Washington, DC—The Animal Welfare Institute (AWI) is disappointed with yesterday’s decision by federal regulators to issue a waiver of the Marine Mammal Protection Act (MMPA) to the Makah Tribe of Washington state to hunt whales over the next decade. AWI has great respect for the cultural traditions of the Makah Tribe, but does not support killing gray whales as necessary to maintaining and promoting such traditions.

In granting the Makah whale hunt, the National Oceanic and Atmospheric Administration (NOAA) issued a waiver under the MMPA, which, since 1972, has prohibited the harassment, hunting, capturing, or killing of any marine mammal without authorization from the US government.

Eastern North Pacific (ENP) gray whales have been dramatically affected by climate change and ocean warming, with their population nearly cut in half from 2016 to 2023. Gray whales also face a variety of threats throughout their migratory route, including ship strikes, bycatch, ocean noise, and pollution.

“Allowing any hunt of gray whales in US waters, despite evidence of significant climate change impacts to the Arctic and, consequently, gray whale feeding patterns, is reckless and myopic,” said DJ Schubert, senior wildlife biologist for AWI’s Marine Wildlife Program. “The ecological disruptions in the Arctic linked to ocean warming are only getting worse, and the gray whale and other species will suffer the consequences.”

Although estimates released in March suggest that the ENP population may be rebounding, the purported increase from 14,526 in 2023 to 19,260 in 2024 seems biologically implausible. In March 2023, NOAA announced the end of the gray whale “unusual mortality event,” which saw the ENP population decline by 46% from nearly 27,000 whales in 2016 to 14,450 in 2023. According to a study published this year, this decrease was attributed to the decline in gray whale prey in their Arctic feeding areas, causing them to starve. The best available evidence on gray whale calf production this year suggests that calf production continues to be at historically low levels. Gray whale strandings have continued this year in Mexico (19), the United States (at least 15), and Canada (at least one). Moreover, given the dramatic changes in Arctic ecology due to climate change, the future trend in gray whale numbers is uncertain.

AWI remains concerned that NOAA’s decision will fail to sufficiently protect the Pacific Coast Feeding Group (PCFG) or Western North Pacific (WNP) gray whales, which can be found in the same waters as the ENP gray whales.
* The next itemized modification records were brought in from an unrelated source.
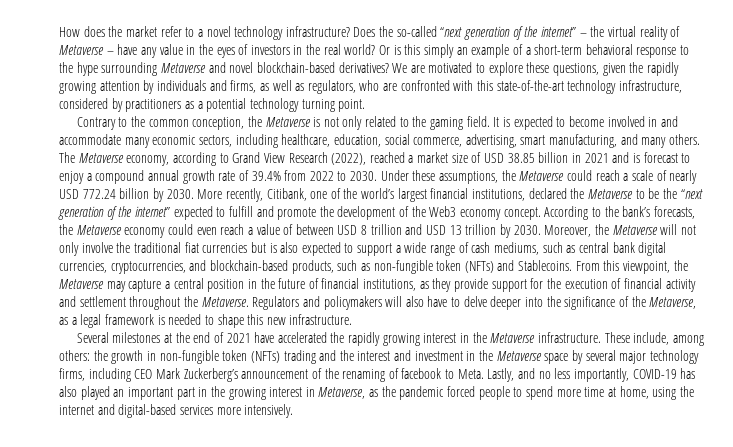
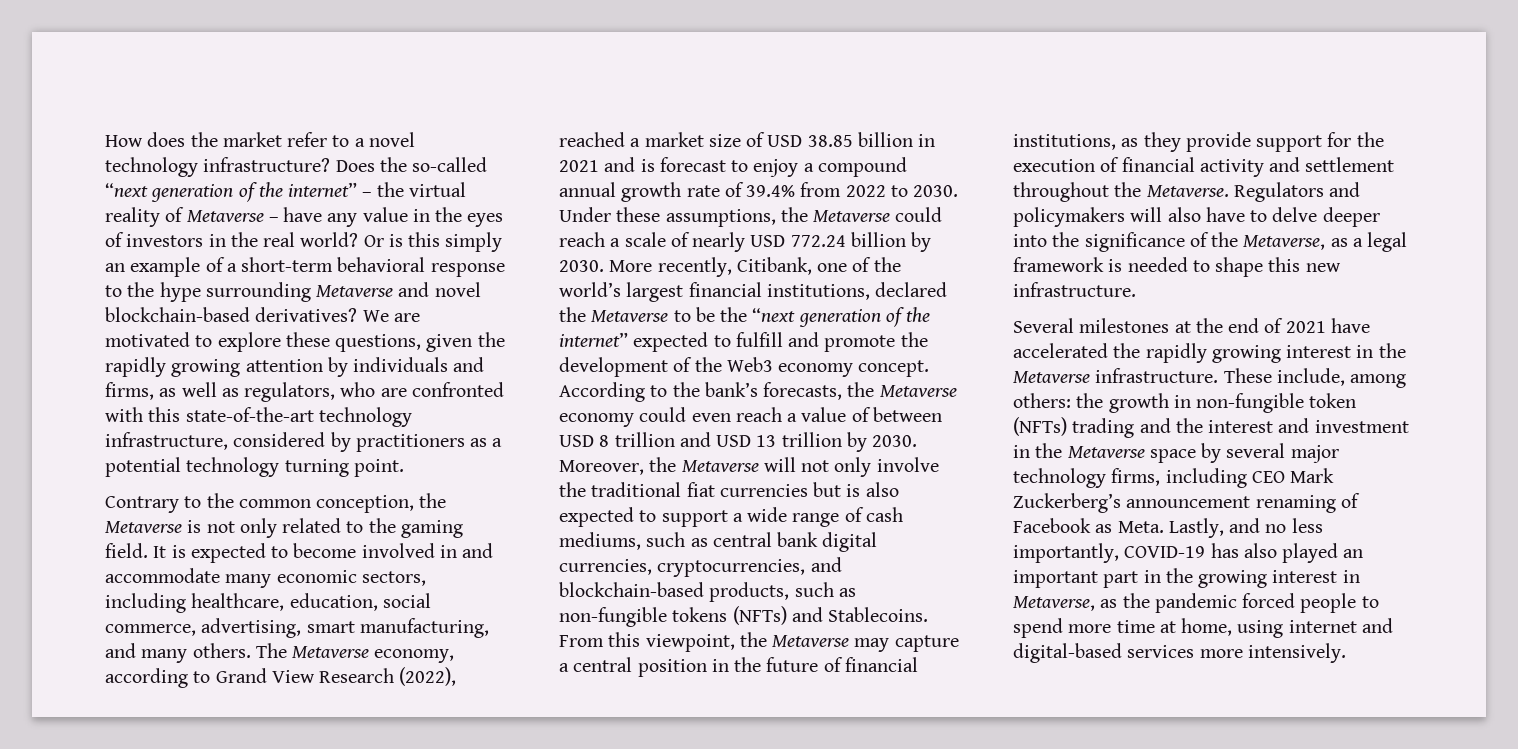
- Moreover, the Metaverse will not only involve the traditional fiat currencies but is also expected to support a wide range of cash mediums, such as central bank digital currencies, cryptocurrencies, and blockchain-based products, such as non-fungible token (NFTs) and Stablecoins.
+ Moreover, the Metaverse will not only involve the traditional fiat currencies but is also expected to support a wide range of cash mediums, such as central bank digital currencies, cryptocurrencies, and blockchain-based products, such as non-fungible tokens (NFTs) and Stablecoins.
- These include, among others: the growth in non-fungible token (NFTs) trading and the interest and investment in the Metaverse space by several major technology firms, including CEO Mark Zuckerberg’s announcement of the renaming of facebook to Meta.
+ These include, among others: the growth in non-fungible token (NFTs) trading and the interest and investment in the Metaverse space by several major technology firms, including CEO Mark Zuckerberg’s announcement renaming of Facebook as Meta.
- Lastly, and no less importantly, COVID-19 has also played an important part in the growing interest in Metaverse, as the pandemic forced people to spend more time at home, using the internet and digital-based services more intensively.
+ Lastly, and no less importantly, COVID-19 has also played an important part in the growing interest in Metaverse, as the pandemic forced people to spend more time at home, using internet and digital-based services more intensively.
Between 2016 and 2022, PCFG gray whales declined by 21%, from 256 to 202. Despite compelling scientific evidence, the federal government has thus far failed to designate these whales as a distinct management unit, an action that would trigger additional protections. While WNP gray whales are listed as “endangered” under the Endangered Species Act, their current status is unknown; no new population numbers have been published since 2015, when they were estimated at just 290 whales. Yet it will be virtually impossible for the Makah to distinguish between ENP, PCFG, and WNP gray whales while hunting them, making the government’s decision to issue a waiver all the more misguided.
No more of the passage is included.